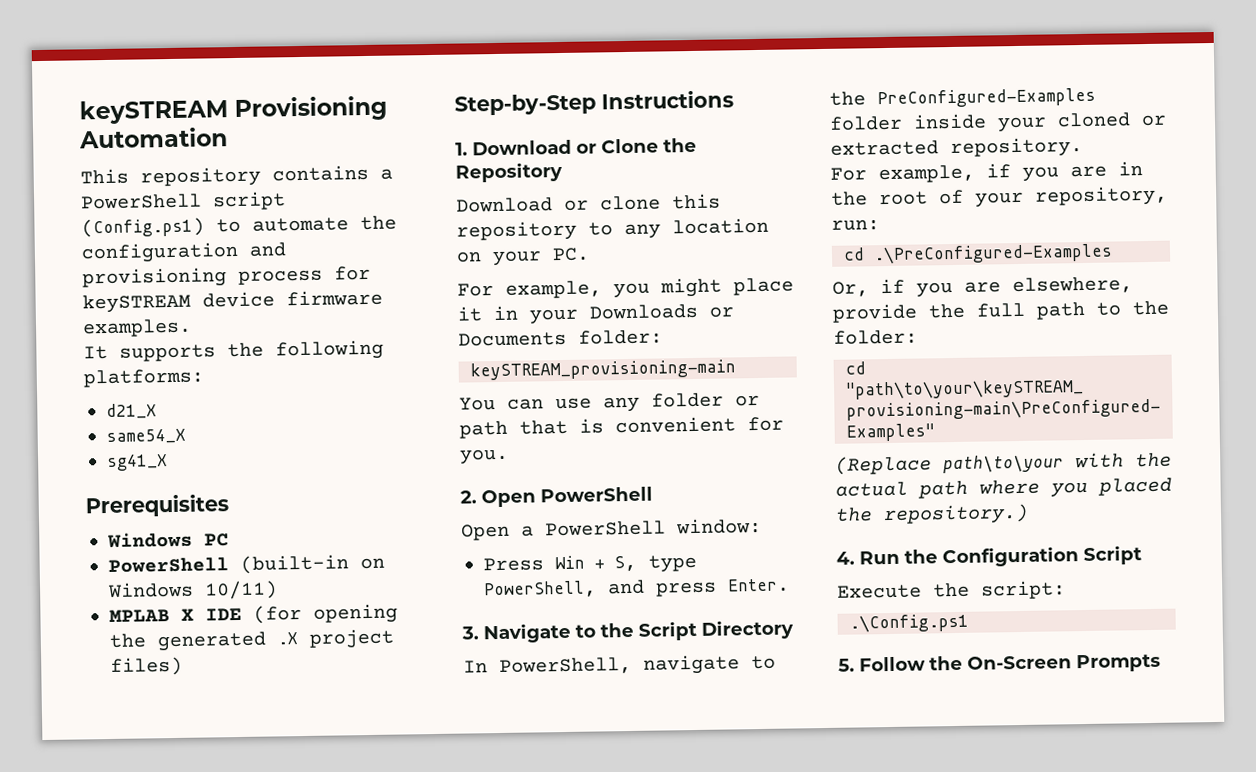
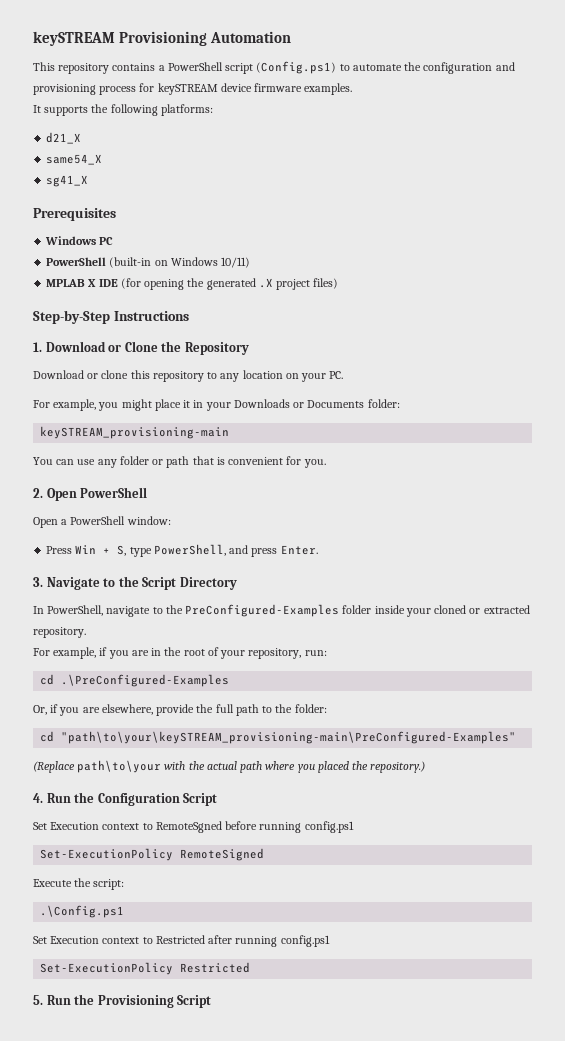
+ Set Execution context to RemoteSgned before running config.ps1
+ Set-ExecutionPolicy RemoteSigned
  Execute the script:
  .\Config.ps1
- 5. Follow the On-Screen Prompts
+ Set Execution context to Restricted after running config.ps1
+ Set-ExecutionPolicy Restricted
+ 5. Run the Provisioning Script

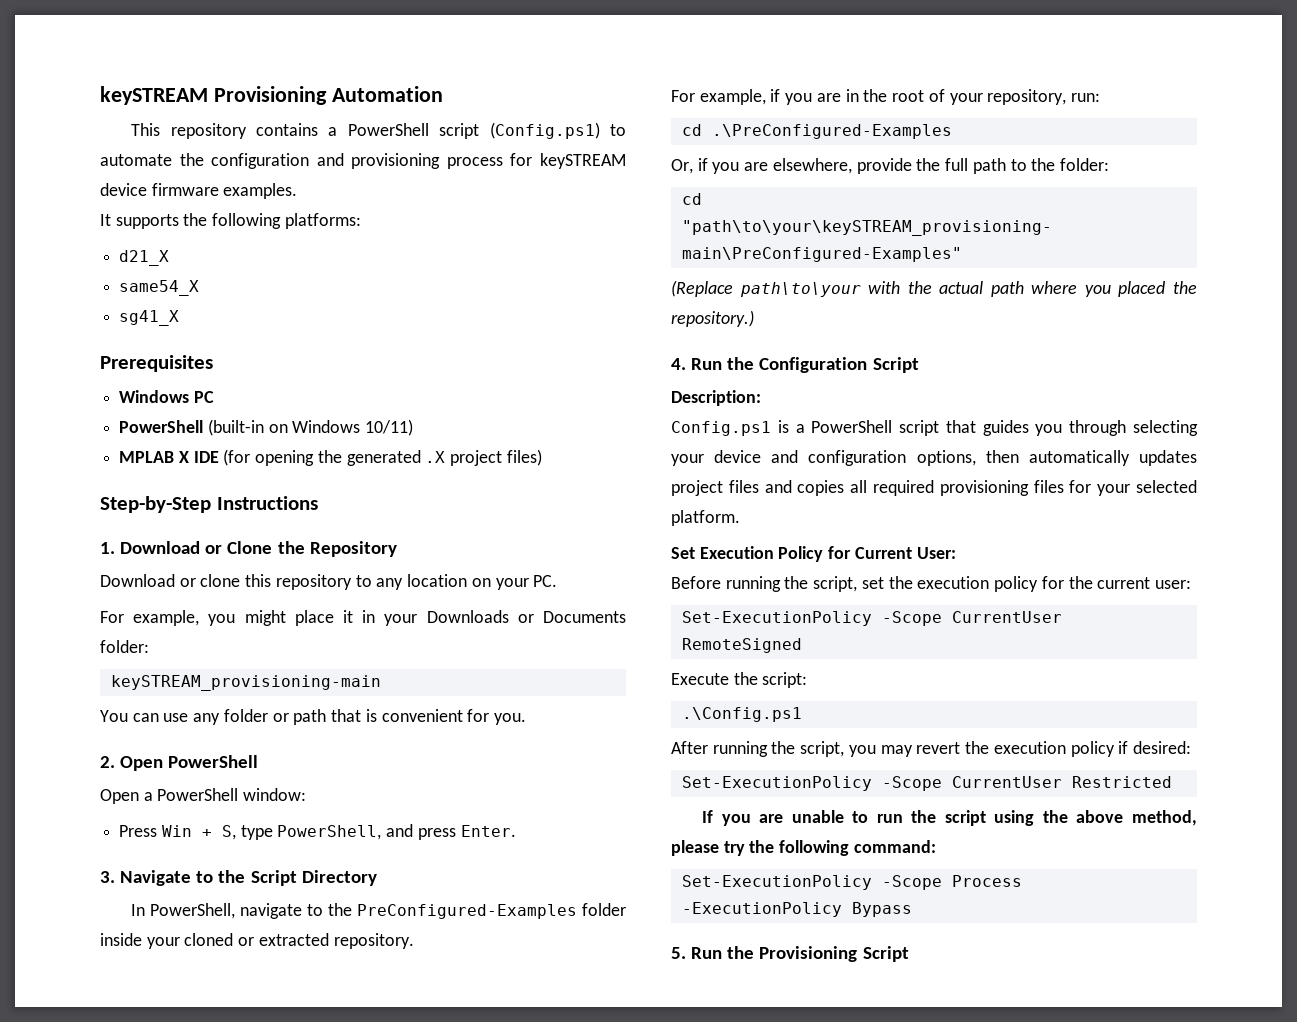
- Set Execution context to RemoteSgned before running config.ps1
- Set-ExecutionPolicy RemoteSigned
+ Description:
+ Config.ps1 is a PowerShell script that guides you through selecting your device and configuration options, then automatically updates project files and copies all required provisioning files for your selected platform.
+ Set Execution Policy for Current User:
+ Before running the script, set the execution policy for the current user:
+ Set-ExecutionPolicy -Scope CurrentUser RemoteSigned
- Set Execution context to Restricted after running config.ps1
- Set-ExecutionPolicy Restricted
+ After running the script, you may revert the execution policy if desired:
+ Set-ExecutionPolicy -Scope CurrentUser Restricted
+ If you are unable to run the script using the above method, please try the following command:
+ Set-ExecutionPolicy -Scope Process -ExecutionPolicy Bypass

ABOUT THIS TASK: Skip the pictures, then retype every line above exactly.

OUTPUT BELOW:
+ Set Execution context to RemoteSgned before running config.ps1
+ Set-ExecutionPolicy RemoteSigned
  Execute the script:
  .\Config.ps1
- 5. Follow the On-Screen Prompts
+ Set Execution context to Restricted after running config.ps1
+ Set-ExecutionPolicy Restricted
+ 5. Run the Provisioning Script

- Set Execution context to RemoteSgned before running config.ps1
- Set-ExecutionPolicy RemoteSigned
+ Description:
+ Config.ps1 is a PowerShell script that guides you through selecting your device and configuration options, then automatically updates project files and copies all required provisioning files for your selected platform.
+ Set Execution Policy for Current User:
+ Before running the script, set the execution policy for the current user:
+ Set-ExecutionPolicy -Scope CurrentUser RemoteSigned
- Set Execution context to Restricted after running config.ps1
- Set-ExecutionPolicy Restricted
+ After running the script, you may revert the execution policy if desired:
+ Set-ExecutionPolicy -Scope CurrentUser Restricted
+ If you are unable to run the script using the above method, please try the following command:
+ Set-ExecutionPolicy -Scope Process -ExecutionPolicy Bypass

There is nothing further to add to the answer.